深夜、突然の激痛におそわれ卵巣のう腫の手術と入院を体験

35歳の頃、卵巣のう腫の入院と手術を体験しました。

当時は一人暮らしでフリーランスの仕事をしており、不規則な生活で特に婦人科の検診も受けていなかったのです。

生理痛がひどいこともあったのですが、鎮痛剤でがまんできる程度の痛みだったので深刻には考えませんでした。

その日は深夜の1時頃に入浴して、お風呂から出たときから痛みが始まりました。

腰から背中にかけてズキンズキンとにぶい痛みが生じて、腰をかがめた状態からまっすぐに立ち上がれないのです。

吐き気もこみ上げてきたので腰をかがめてトイレに行き、吐いては布団にもどり吐き気が始まるとトイレで吐くことをくり返しました。

脂汗はにじみ出るものの熱はなく、生理が始まる前の月経前症候群によるものと考えました。鎮静剤を飲んで寝て起きれば痛みにひくだろうと思ったのです。

しかし薬を飲んでも痛みはおさまらず、トイレから戻る途中に意識を失い倒れてしまったのです。

意識がもどったとき自分が思っているよりも症状は深刻なものと気づいたのですが、救急車を呼ぶことは考えませんでした。

たかが生理痛で呼ぶことが恥ずかしかったのです。

明るくなるまで待って、近所に住んでいたおばに電話して事情を話し、病院への付きそいをお願いしました。

駆け込みだったので病院ではかなり待たされることになりましたが、その日のうちにエコーなどの検査をおこない、卵巣が腫れていることが判明しました。

かなり大きいな腫瘍と分かったので、手術を前提にさらに詳しい検査が必要と説明されたのです。

痛みが発生してから詳細な検査と実際の手術までは約10日、病院のベッドが空いていたことが幸いして、比較的早く手術を受けることができました。

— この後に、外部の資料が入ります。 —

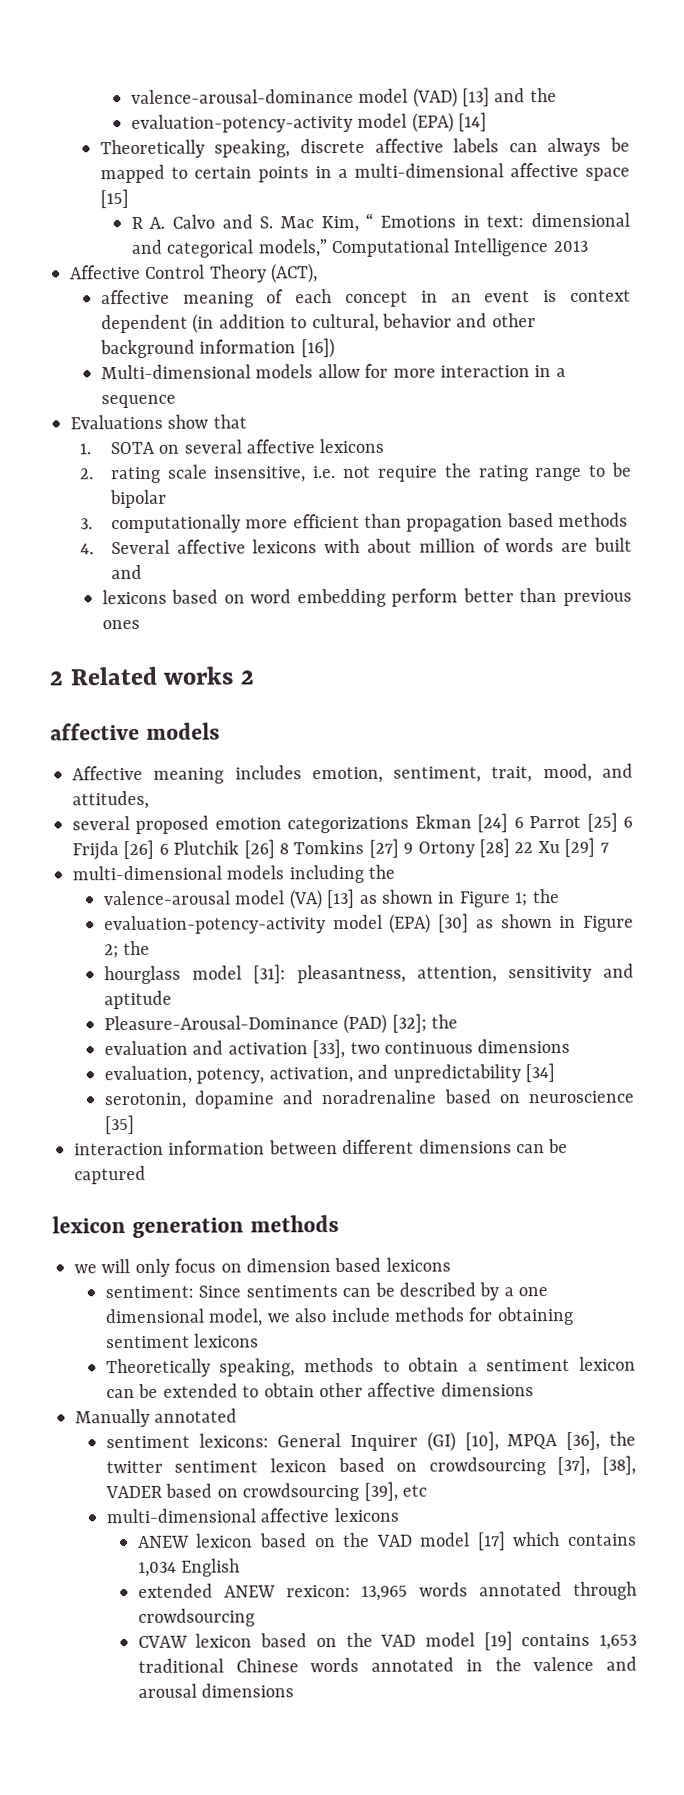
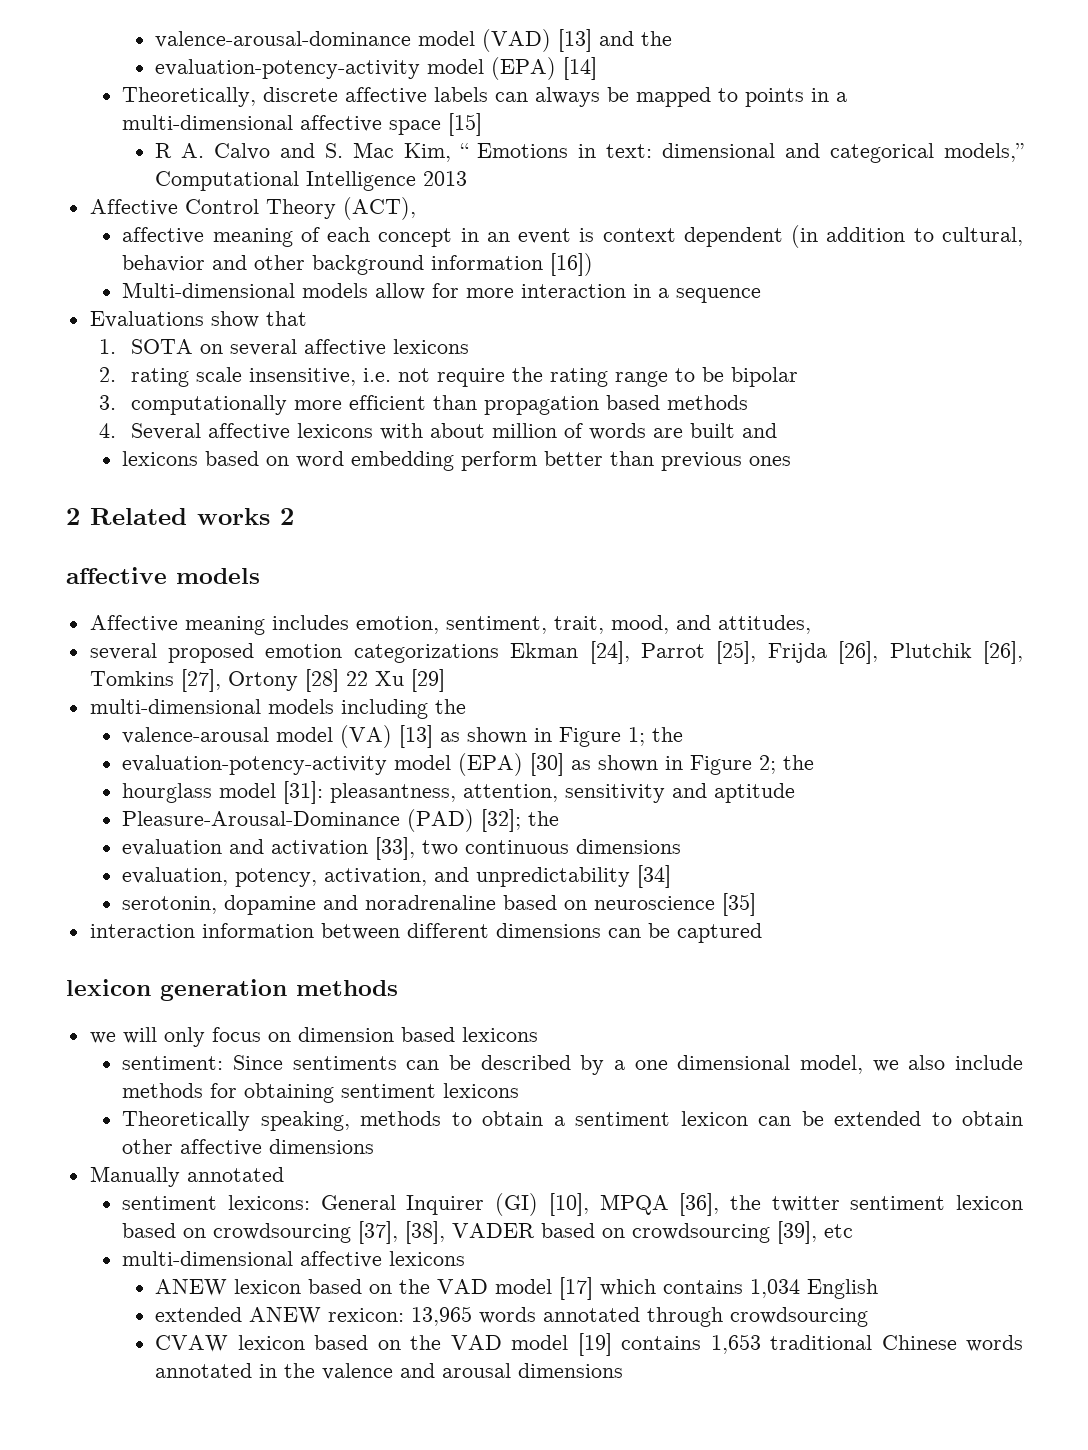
- Theoretically speaking, discrete affective labels can always be mapped to certain points in a multi-dimensional affective space [15]
+ Theoretically, discrete affective labels can always be mapped to points in a multi-dimensional affective space [15]
- several proposed emotion categorizations Ekman [24] 6 Parrot [25] 6 Frijda [26] 6 Plutchik [26] 8 Tomkins [27] 9 Ortony [28] 22 Xu [29] 7
+ several proposed emotion categorizations Ekman [24], Parrot [25], Frijda [26], Plutchik [26], Tomkins [27], Ortony [28] 22 Xu [29]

手術前の医師の説明では、切ってみて組織検査をしないと良性かは判断できないと説明されました。

卵巣のう腫は良性なケースがほとんどですが、低い確率で悪性の場合もあるのだとか。

一刻でも早く切って欲しい一心で、手術にのぞんだのです。お昼頃から始まった手術は4時間ほどで終わり、私の意識が戻ったのは暗くなった夜中でした。

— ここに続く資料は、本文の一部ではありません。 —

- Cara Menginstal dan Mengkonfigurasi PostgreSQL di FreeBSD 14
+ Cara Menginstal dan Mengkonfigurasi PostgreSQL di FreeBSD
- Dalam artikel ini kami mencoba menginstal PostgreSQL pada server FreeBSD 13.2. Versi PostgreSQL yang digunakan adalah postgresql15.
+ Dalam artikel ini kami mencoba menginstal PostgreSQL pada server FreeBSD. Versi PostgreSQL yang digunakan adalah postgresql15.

喉が渇き、麻酔が切れて痛みもあったのですが、無事に終わったことでほっとしたのです。

翌日、担当医から切り取った腫瘍について詳しく説明がありました。

私のおなかの中にあった卵巣のう腫は直径約21センチの小人頭部大、つまり子どもの頭部ほどの大きさ。

血液がドロドロになり、まるでチョコレートのようになったチョコレートのう腫と呼ばれるものでした。

これほど大きなものはめずらしいのだそうです。

何らかの原因で私のおなかの中で卵管の部分から回転、しかも過去にも1回回転していたため卵管は2回もねじれ、血液が止まり腫れた卵巣の腐敗が始まっていたのです。

組織検査の結果は幸い良性でしたが、おなかの中で腐敗がさらに進んでいたらを思うとゾッとしてしまいます。

卵巣のう腫は自覚症状がほとんどない状態で進行するので、定期的な婦人科検診の大切さを実感しました。

手術後は順調に回復し、約2週間で退院できました。突然の手術で痛い出費でしたが、婦人科疾患を含む保険に加入していたので、ほとんどが戻ってきたのです。